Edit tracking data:
********************
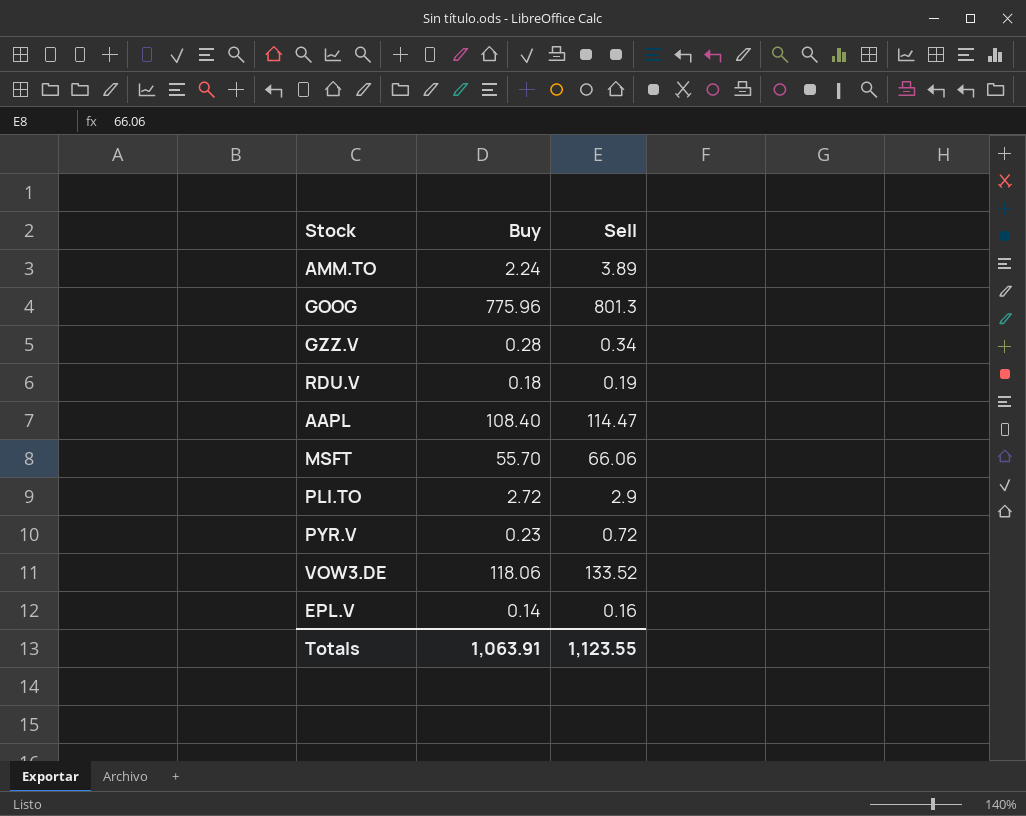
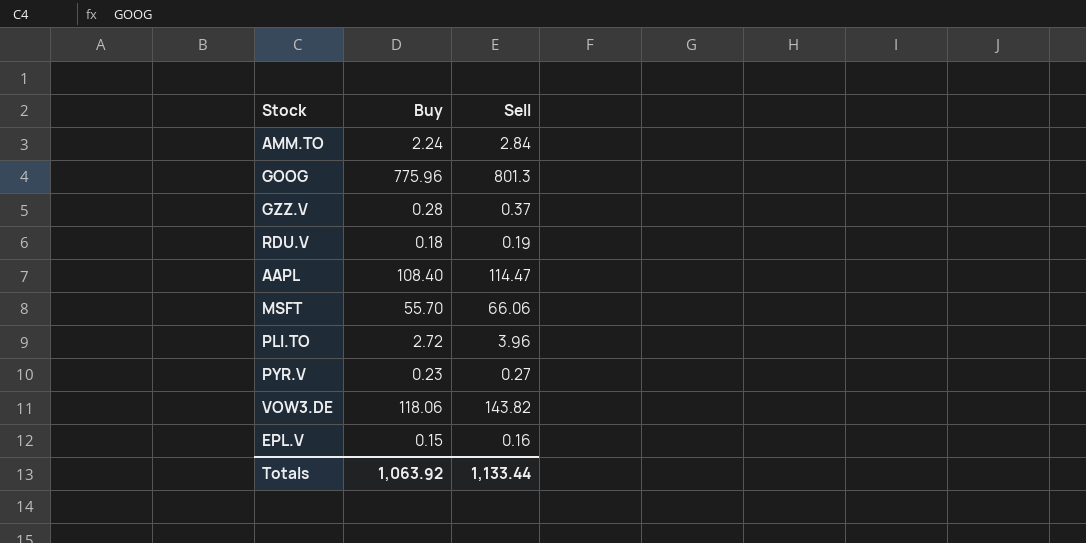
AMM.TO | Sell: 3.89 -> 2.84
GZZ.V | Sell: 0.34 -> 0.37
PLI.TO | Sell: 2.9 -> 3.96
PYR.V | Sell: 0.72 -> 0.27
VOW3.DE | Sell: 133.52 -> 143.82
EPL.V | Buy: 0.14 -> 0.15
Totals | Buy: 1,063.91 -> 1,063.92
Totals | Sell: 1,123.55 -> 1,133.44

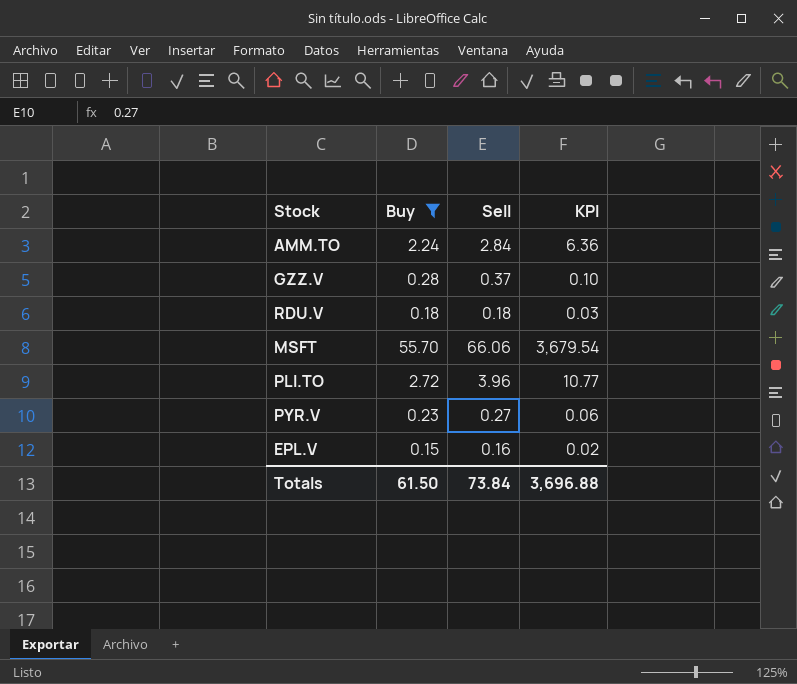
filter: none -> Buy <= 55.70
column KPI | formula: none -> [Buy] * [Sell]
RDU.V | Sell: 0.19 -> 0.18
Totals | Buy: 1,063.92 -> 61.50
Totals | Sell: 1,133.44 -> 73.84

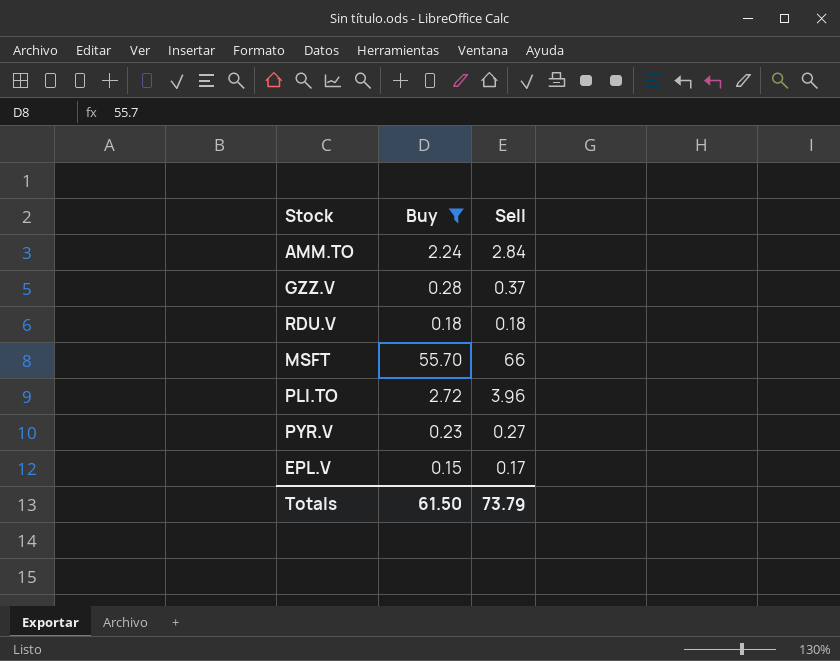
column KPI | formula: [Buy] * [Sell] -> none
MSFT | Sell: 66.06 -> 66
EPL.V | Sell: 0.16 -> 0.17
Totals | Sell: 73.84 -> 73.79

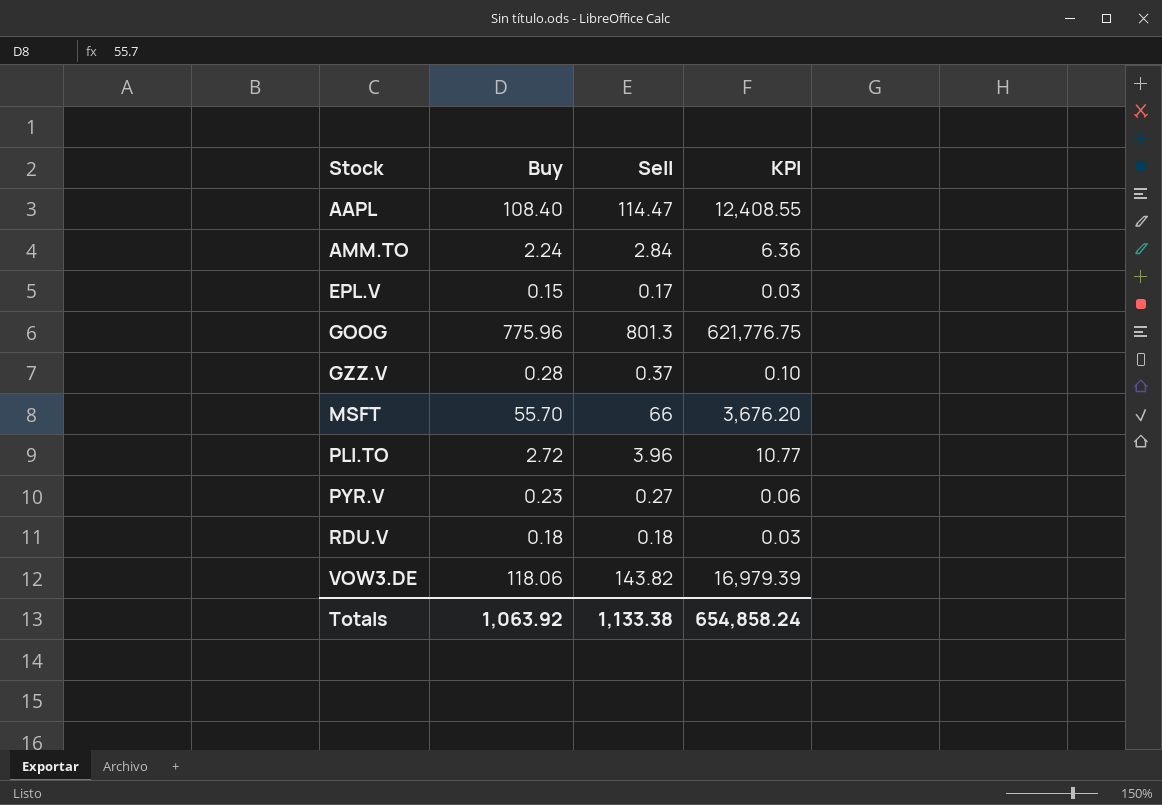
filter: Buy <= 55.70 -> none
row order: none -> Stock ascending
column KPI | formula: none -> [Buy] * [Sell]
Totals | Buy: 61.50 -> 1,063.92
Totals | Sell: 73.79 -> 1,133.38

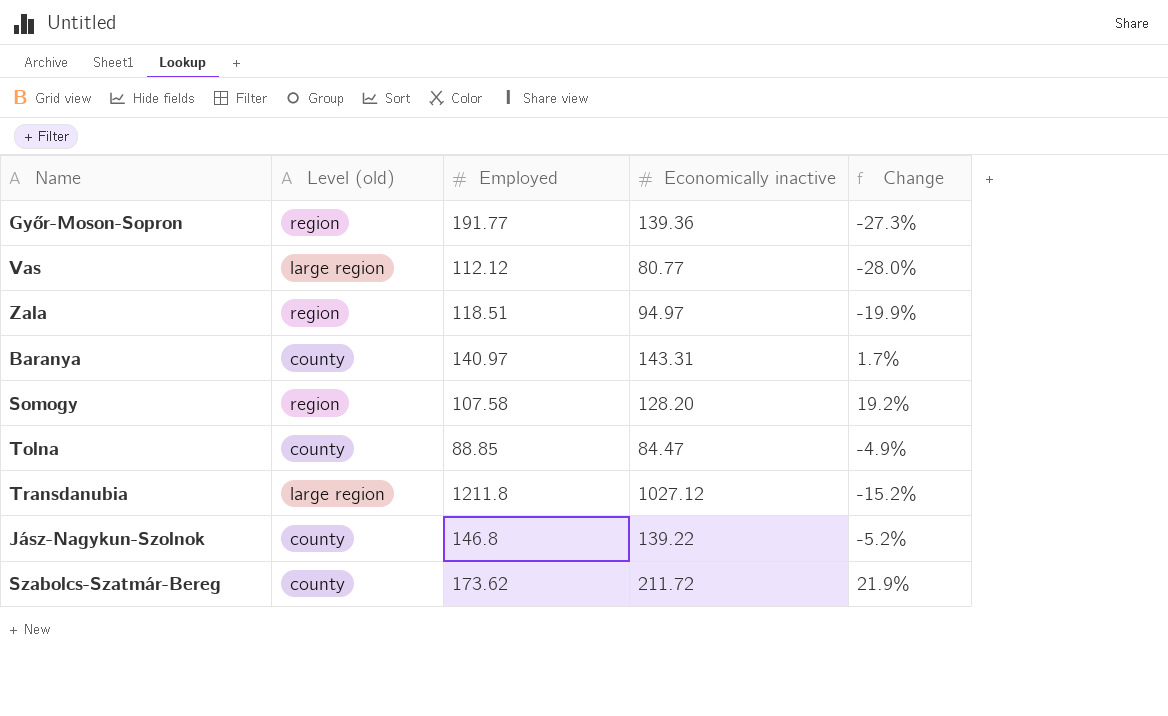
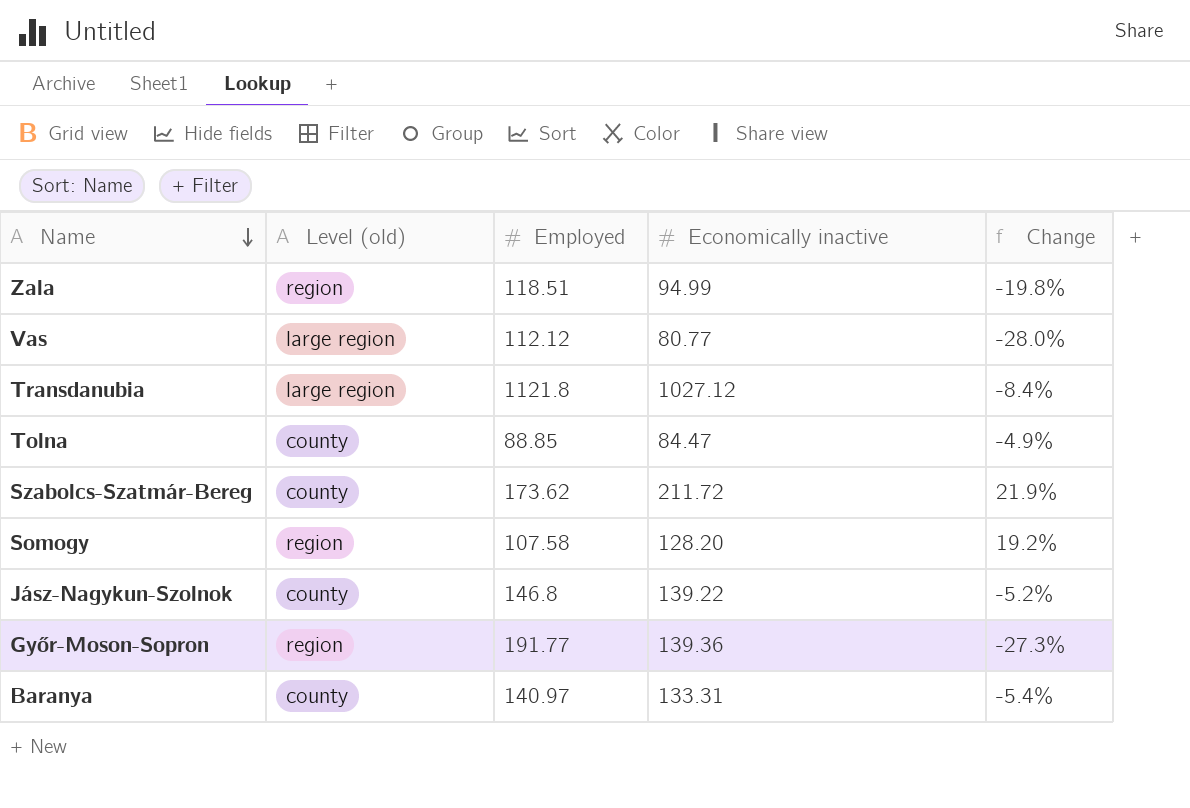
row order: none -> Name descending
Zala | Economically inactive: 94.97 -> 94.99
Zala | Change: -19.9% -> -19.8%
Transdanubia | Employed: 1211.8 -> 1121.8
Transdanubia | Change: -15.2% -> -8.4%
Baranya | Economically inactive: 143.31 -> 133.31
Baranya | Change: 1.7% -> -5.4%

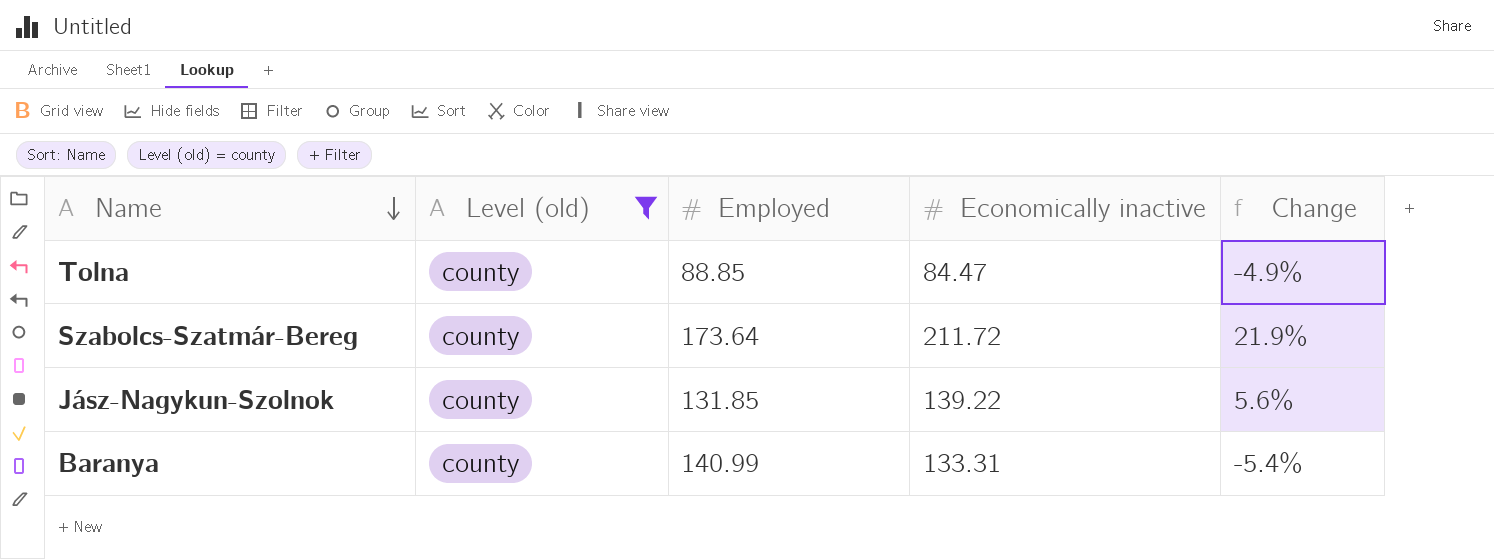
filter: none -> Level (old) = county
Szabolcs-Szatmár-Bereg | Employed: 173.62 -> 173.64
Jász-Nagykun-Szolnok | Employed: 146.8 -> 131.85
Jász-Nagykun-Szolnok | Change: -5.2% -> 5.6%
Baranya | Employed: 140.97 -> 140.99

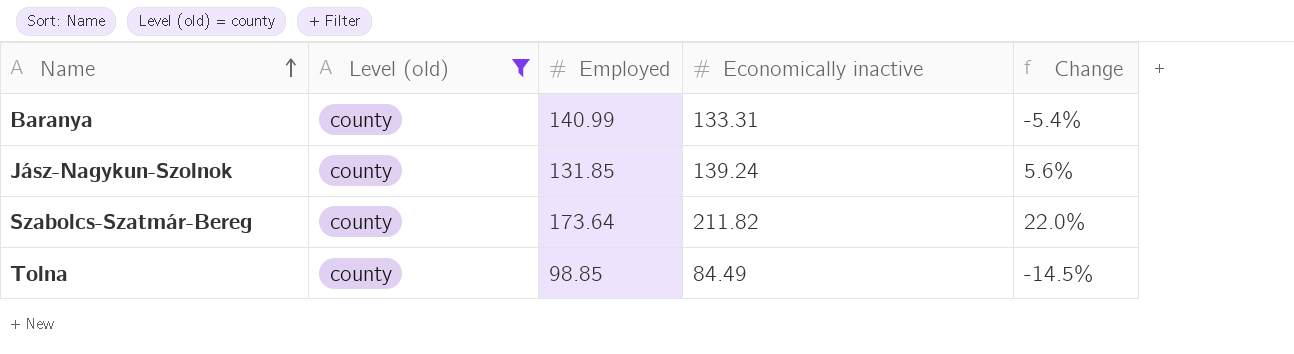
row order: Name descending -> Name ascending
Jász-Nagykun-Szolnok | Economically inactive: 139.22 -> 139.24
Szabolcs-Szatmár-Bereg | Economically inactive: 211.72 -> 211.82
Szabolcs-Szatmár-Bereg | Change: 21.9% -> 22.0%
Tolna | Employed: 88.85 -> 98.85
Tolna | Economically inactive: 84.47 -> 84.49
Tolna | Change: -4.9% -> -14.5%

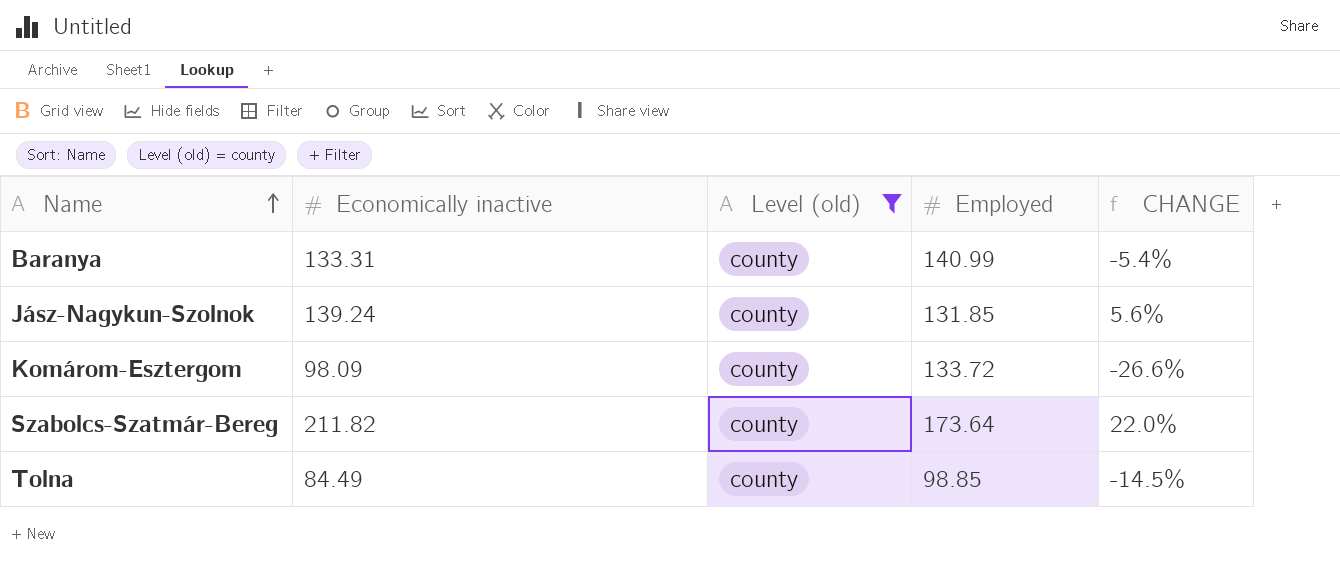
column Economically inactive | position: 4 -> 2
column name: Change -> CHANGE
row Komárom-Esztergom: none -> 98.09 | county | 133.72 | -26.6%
********************
WHAT THE TASK ASKS:
What is needed is an exact copy of the entries, without any images.

SOLVED PROBLEM:
AMM.TO | Sell: 3.89 -> 2.84
GZZ.V | Sell: 0.34 -> 0.37
PLI.TO | Sell: 2.9 -> 3.96
PYR.V | Sell: 0.72 -> 0.27
VOW3.DE | Sell: 133.52 -> 143.82
EPL.V | Buy: 0.14 -> 0.15
Totals | Buy: 1,063.91 -> 1,063.92
Totals | Sell: 1,123.55 -> 1,133.44

filter: none -> Buy <= 55.70
column KPI | formula: none -> [Buy] * [Sell]
RDU.V | Sell: 0.19 -> 0.18
Totals | Buy: 1,063.92 -> 61.50
Totals | Sell: 1,133.44 -> 73.84

column KPI | formula: [Buy] * [Sell] -> none
MSFT | Sell: 66.06 -> 66
EPL.V | Sell: 0.16 -> 0.17
Totals | Sell: 73.84 -> 73.79

filter: Buy <= 55.70 -> none
row order: none -> Stock ascending
column KPI | formula: none -> [Buy] * [Sell]
Totals | Buy: 61.50 -> 1,063.92
Totals | Sell: 73.79 -> 1,133.38

row order: none -> Name descending
Zala | Economically inactive: 94.97 -> 94.99
Zala | Change: -19.9% -> -19.8%
Transdanubia | Employed: 1211.8 -> 1121.8
Transdanubia | Change: -15.2% -> -8.4%
Baranya | Economically inactive: 143.31 -> 133.31
Baranya | Change: 1.7% -> -5.4%

filter: none -> Level (old) = county
Szabolcs-Szatmár-Bereg | Employed: 173.62 -> 173.64
Jász-Nagykun-Szolnok | Employed: 146.8 -> 131.85
Jász-Nagykun-Szolnok | Change: -5.2% -> 5.6%
Baranya | Employed: 140.97 -> 140.99

row order: Name descending -> Name ascending
Jász-Nagykun-Szolnok | Economically inactive: 139.22 -> 139.24
Szabolcs-Szatmár-Bereg | Economically inactive: 211.72 -> 211.82
Szabolcs-Szatmár-Bereg | Change: 21.9% -> 22.0%
Tolna | Employed: 88.85 -> 98.85
Tolna | Economically inactive: 84.47 -> 84.49
Tolna | Change: -4.9% -> -14.5%

column Economically inactive | position: 4 -> 2
column name: Change -> CHANGE
row Komárom-Esztergom: none -> 98.09 | county | 133.72 | -26.6%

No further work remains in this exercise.